(Exercise brief)
Your task is to work out how many lines in the data include the word "cell". Reply with the number alone.

═══

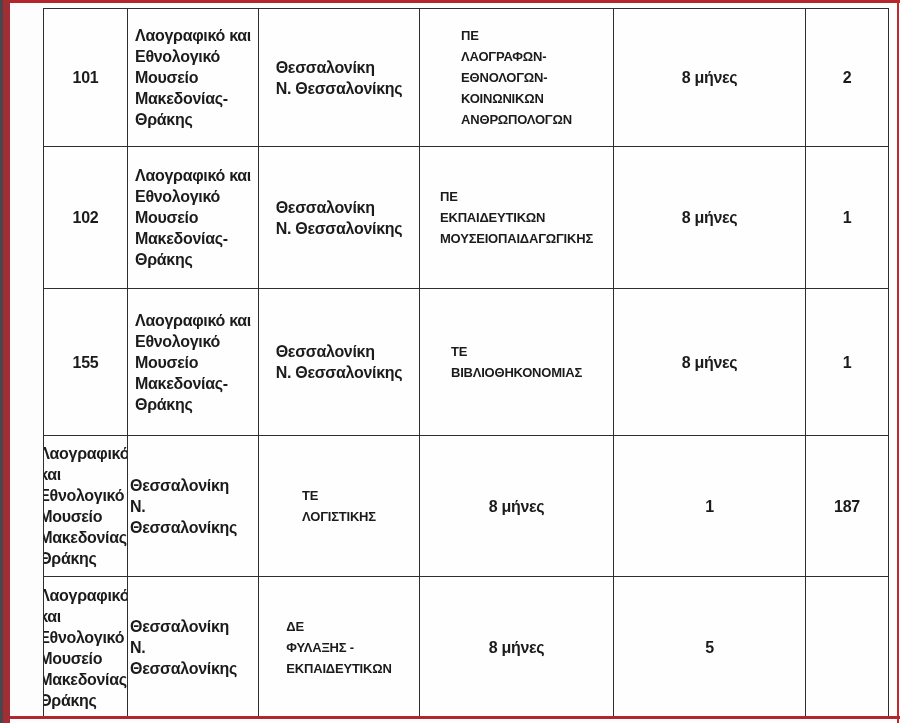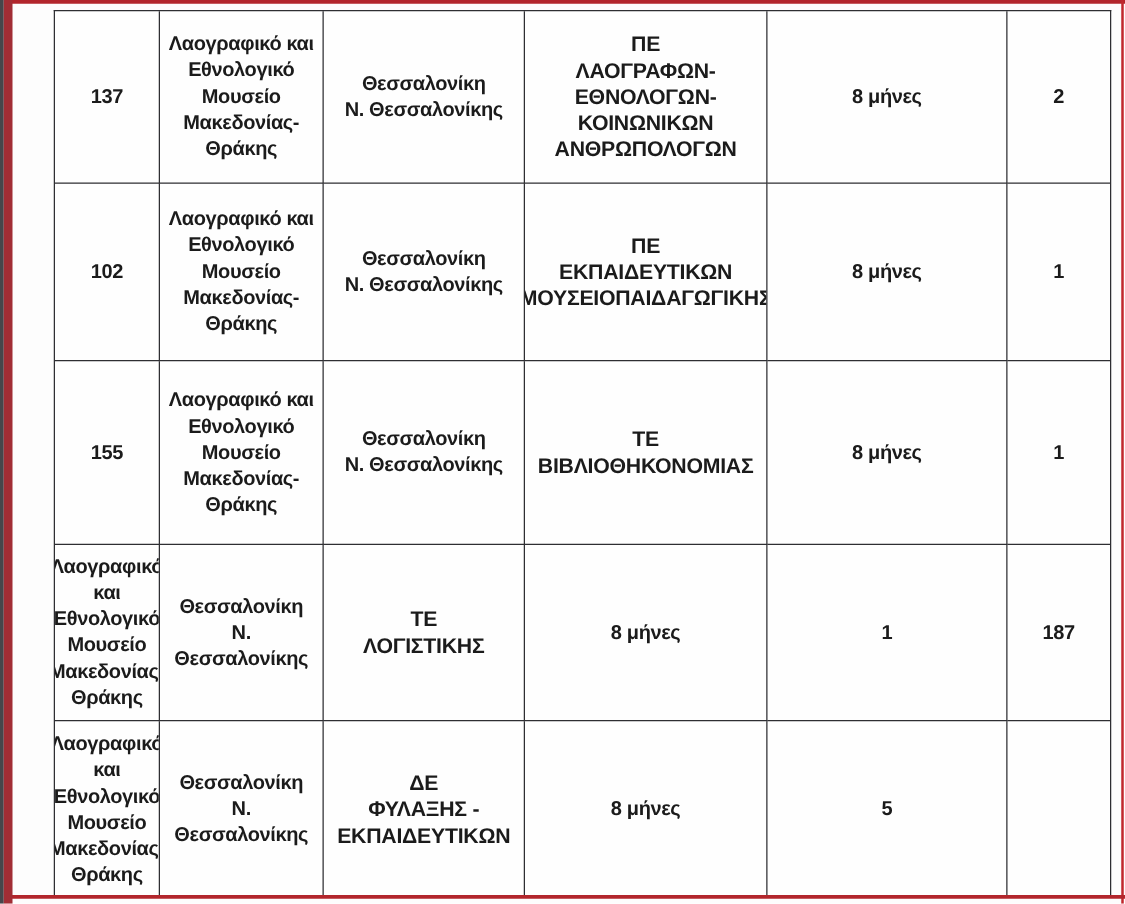--- a/index.html
+++ b/index.html
@@ -24,47 +24,47 @@
     border: 1.6px solid #2e2e32; border-bottom: none;
     display: grid;
     grid-template-columns: 84px 131px 161px 194px 192px 1fr;
     grid-template-rows: 138px 142px 147px 141px 141px;
     background: #fefefe;
   }
   .cell {
     border-right: 1.6px solid #2e2e32;
     border-bottom: 1.6px solid #2e2e32;
     display: flex; align-items: center; justify-content: center;
-    text-align: center;
+    text-align: left;
     white-space: pre-line;
     font-weight: bold;
     color: #1b1b1b;
     font-size: 16px;
     line-height: 21px;
     letter-spacing: -0.3px;
     padding: 4px 2px;
     overflow: hidden;
   }
   .cell:nth-child(6n) { border-right: none; }
   .cell:nth-child(n+25) { border-bottom: none; }
-  .c-spec { font-size: 17px; letter-spacing: -0.2px; line-height: 21px; }
+  .c-spec { font-size: 13px; letter-spacing: -0.2px; line-height: 21px; }
 </style>
 </head>
 <body>
 
 <div class="stage">
 
   <div class="edge-dark"></div>
   <div class="edge-bar"></div>
   <div class="rule-top"></div>
   <div class="rule-right"></div>
 
   <div class="doc-table">
 
-    <div class="cell c-code">137</div>
+    <div class="cell c-code">101</div>
     <div class="cell c-inst">Λαογραφικό και
 Εθνολογικό
 Μουσείο
 Μακεδονίας-
 Θράκης</div>
     <div class="cell c-loc">Θεσσαλονίκη
 Ν. Θεσσαλονίκης</div>
     <div class="cell c-spec">ΠΕ
 ΛΑΟΓΡΑΦΩΝ-
 ΕΘΝΟΛΟΓΩΝ-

═══

(Expected output)
8